> THE TASK: Scan the data for "order" and copy the lines it appears in.

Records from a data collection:
• • • • •

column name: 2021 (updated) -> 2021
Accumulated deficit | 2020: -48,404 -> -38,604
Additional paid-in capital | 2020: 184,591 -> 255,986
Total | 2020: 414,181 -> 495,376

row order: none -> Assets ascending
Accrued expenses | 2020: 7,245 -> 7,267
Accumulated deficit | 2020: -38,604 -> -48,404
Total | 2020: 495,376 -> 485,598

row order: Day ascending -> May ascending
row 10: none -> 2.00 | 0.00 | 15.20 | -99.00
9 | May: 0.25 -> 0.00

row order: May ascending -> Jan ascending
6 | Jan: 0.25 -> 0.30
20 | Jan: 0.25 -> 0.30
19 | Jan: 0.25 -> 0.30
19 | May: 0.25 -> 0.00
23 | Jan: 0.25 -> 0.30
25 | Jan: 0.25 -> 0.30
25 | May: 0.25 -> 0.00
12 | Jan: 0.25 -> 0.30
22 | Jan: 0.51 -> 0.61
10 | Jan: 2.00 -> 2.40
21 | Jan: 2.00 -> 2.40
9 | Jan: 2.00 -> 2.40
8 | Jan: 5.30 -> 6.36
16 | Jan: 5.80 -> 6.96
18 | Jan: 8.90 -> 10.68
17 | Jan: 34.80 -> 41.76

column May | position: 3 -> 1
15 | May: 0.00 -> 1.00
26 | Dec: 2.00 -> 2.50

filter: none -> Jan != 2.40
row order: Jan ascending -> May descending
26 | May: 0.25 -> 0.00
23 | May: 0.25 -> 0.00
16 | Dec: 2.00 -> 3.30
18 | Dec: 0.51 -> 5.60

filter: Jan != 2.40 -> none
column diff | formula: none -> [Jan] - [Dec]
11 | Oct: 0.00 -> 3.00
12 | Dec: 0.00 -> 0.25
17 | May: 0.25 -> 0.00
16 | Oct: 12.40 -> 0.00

• • • • •

> WRITTEN ANSWER:
row order: none -> Assets ascending
row order: Day ascending -> May ascending
row order: May ascending -> Jan ascending
row order: Jan ascending -> May descending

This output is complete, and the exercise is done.